See Spot Play

First sunspot image by the NSF’s Inouye Solar Telescope’s Wave Front Correction context viewer at 530 nanometers — in the greenish-yellow part of the visible spectrum. Credit: NSO/AURA/NSF. Click to enlarge.

December 9, 2020

A recent press release from Rice University states: “Orbiting instrument hints at how stored magnetic energy heats solar atmosphere.”

The solar corona exceeds 2 million Kelvin. Many explanations for why this is so are offered by consensus heliophysicists, but they admit that they are not certain. Why they are not certain has to do with the foundation upon which they build theories. As written many times in these pages, the simplest theory that best fits observations is that high velocity positive ions are colliding with relatively static ions and neutral atoms in that location. The photosphere, the chromosphere and the lower corona region of the Sun’s atmosphere are dominated by an electrical double layer.

The “surface” of the Sun is the photosphere, followed by the chromosphere, and then the corona. The chromosphere is about 2000 kilometers above the photosphere and is a very thin layer compared to the Sun’s diameter of 1.4 million kilometers. Plasma density in the chromosphere is low, more than a million times less dense than Earth’s atmosphere. Temperatures vary from 6000 Celsius near the photosphere to less than 4000 Celsius in its middle regions.
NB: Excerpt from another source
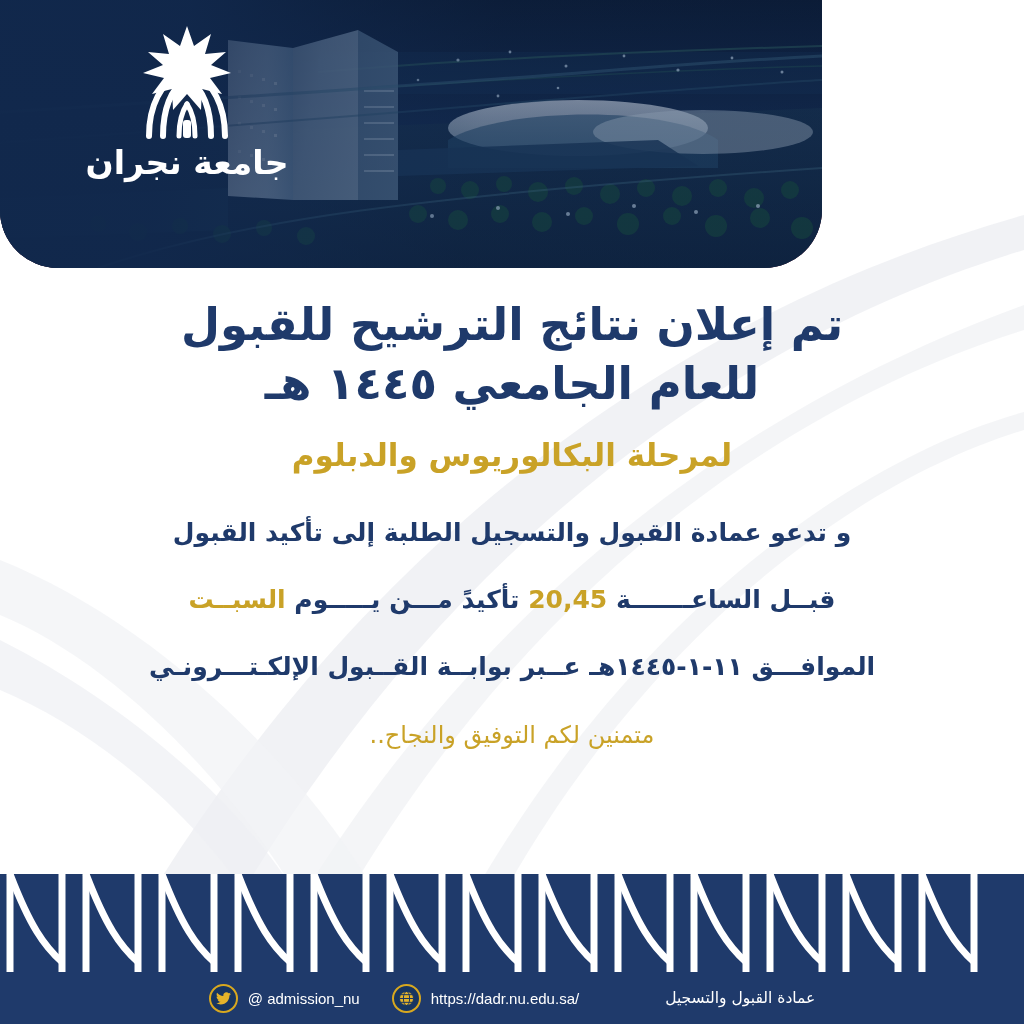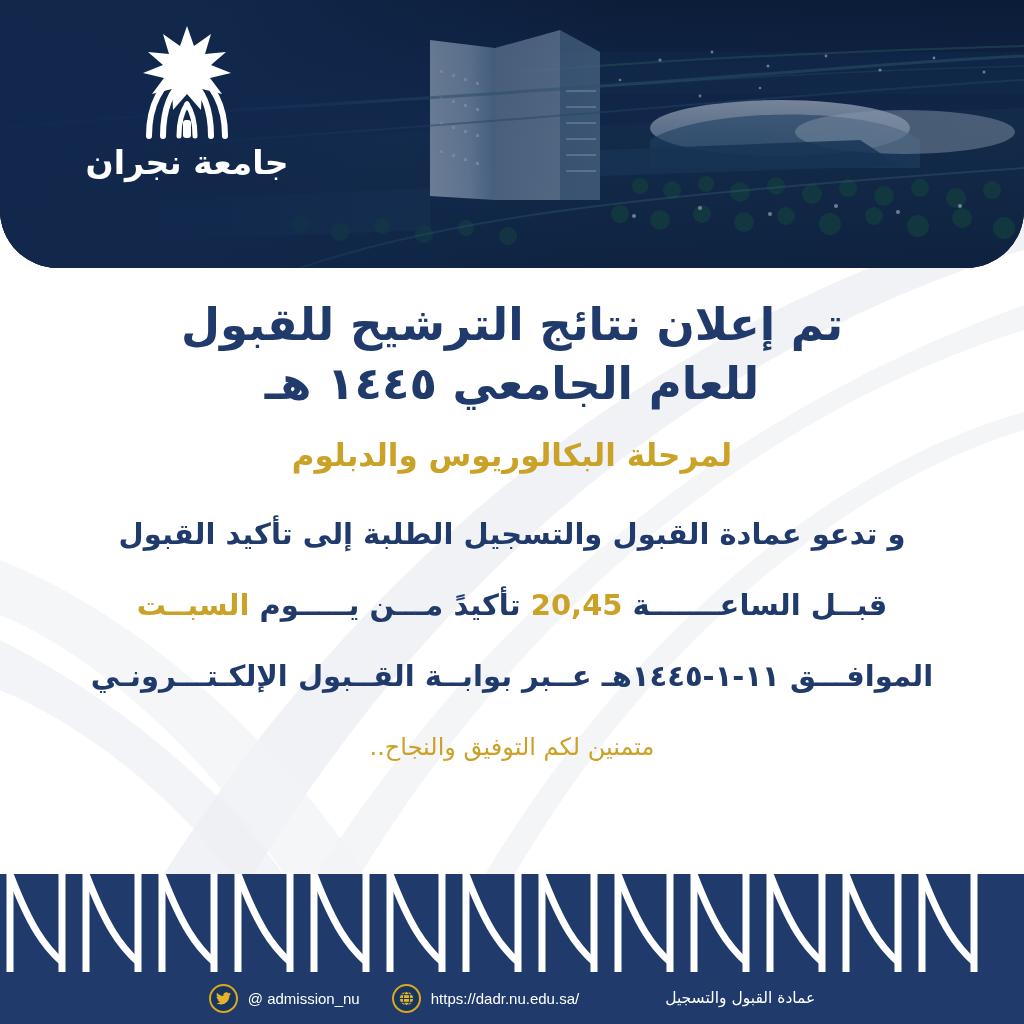"جامعة نجران" .header { width: 1024px -> 822px }
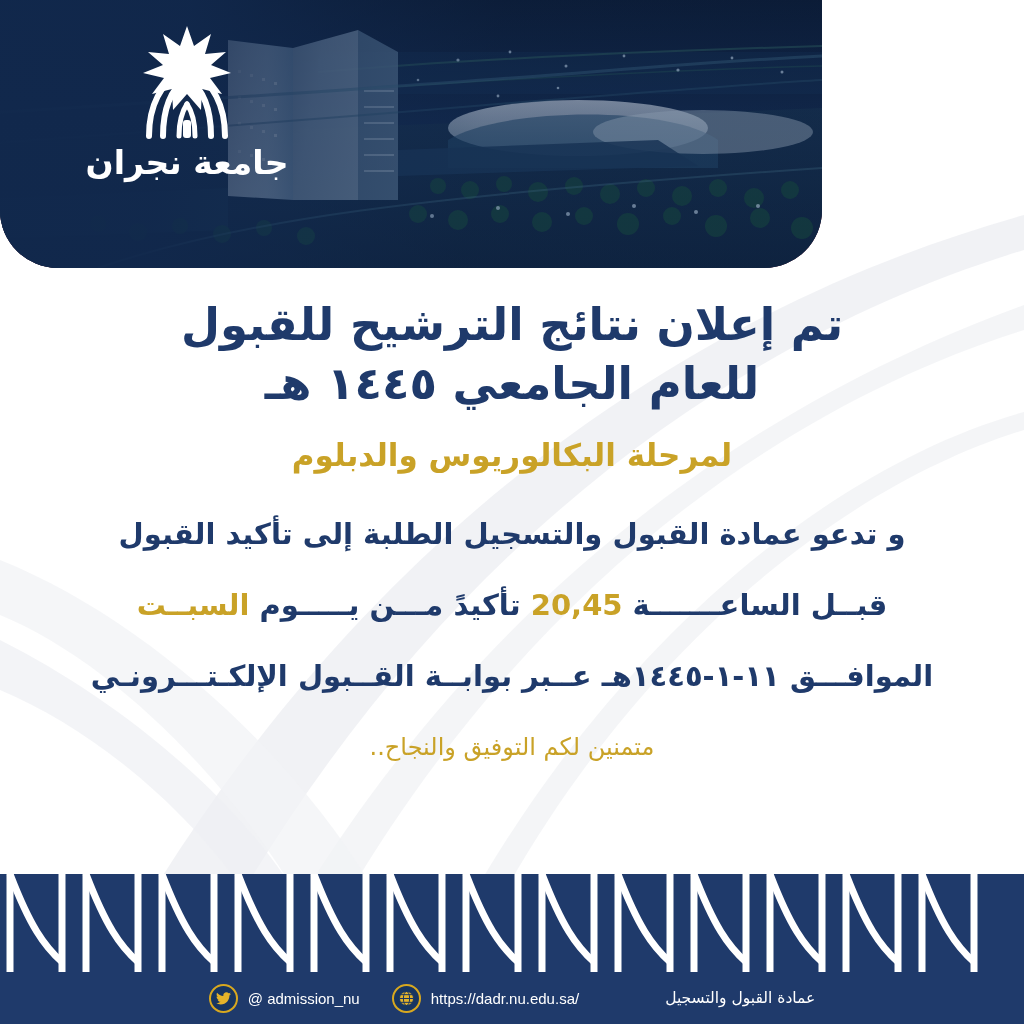"و تدعو عمادة القبول والتسجيل" .para-line { font-size: 29px -> 25px }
One of the Sun’s great mysteries is why its temperature rises to 20,000 Celsius at the top of the chromosphere. However, the greatest mystery of all is why the corona is two million Celsius! Why does the hottest region of the Sun begin at an altitude of 4000 kilometers and then extend over a million kilometers from its surface?

In an Electric Universe, electricity flowing out of the Sun is balanced by electric charge flowing into it. Changes in temperature include changes in magnetic field polarity and electric field strength. Instead of open magnetic fields (magnetic reconnection), Electric Universe advocates propose that the Sun is connected to the galaxy by Birkeland current “transmission lines”. Therefore, its puzzling characteristics are most likely demonstrating fluctuations in electric charge arriving from the Milky Way’s generator.

The Sun is positively charged, while the negatively charged electrode is located far beyond the planetary orbits. The “virtual cathode” is known as the heliopause. Birkeland current filaments slowly move through the Solar System, supplying more or less power to an electric circuit that includes the Sun. The energy powering the Sun is focused from outside and not expelled from inside a thermonuclear core, so its inverted temperature gradient conforms to an electric discharge. The Sun is a gigantic electrical entity, not a ball of hot hydrogen gas.

Data from the now defunct Ulysses spacecraft, confirmed by the Solar Dynamic Observatory’s ultraviolet studies, revealed that the solar wind speed varies inversely with coronal temperature—a completely unexpected result, since the opposite was predicted.

Electric Universe advocate Wal Thornhill wrote:

“Clearly, in the immense volume of the heliosphere an unmeasurably small drift of electrons toward the Sun and ions away from the Sun (the solar wind) can satisfy the electrical power required to light the Sun. It is only when we get very close to the Sun that the current density becomes appreciable and plasma discharge effects become visible. The enigma of the Sun’s millions-of-degrees corona above a relatively ‘stone cold’ photosphere is immediately solved when the Sun’s power comes from the galaxy and not the center of the Sun!”

In the electric model of the Sun, its electric field is strongest in the coronal holes, since protons are accelerated away. Outside of coronal holes, where the electric field is weak, protons move more aimlessly, resulting in more collisions. That random movement equates to temperature. Therefore, the solar wind is fastest where the corona appears coolest and is slowest where it appears hottest.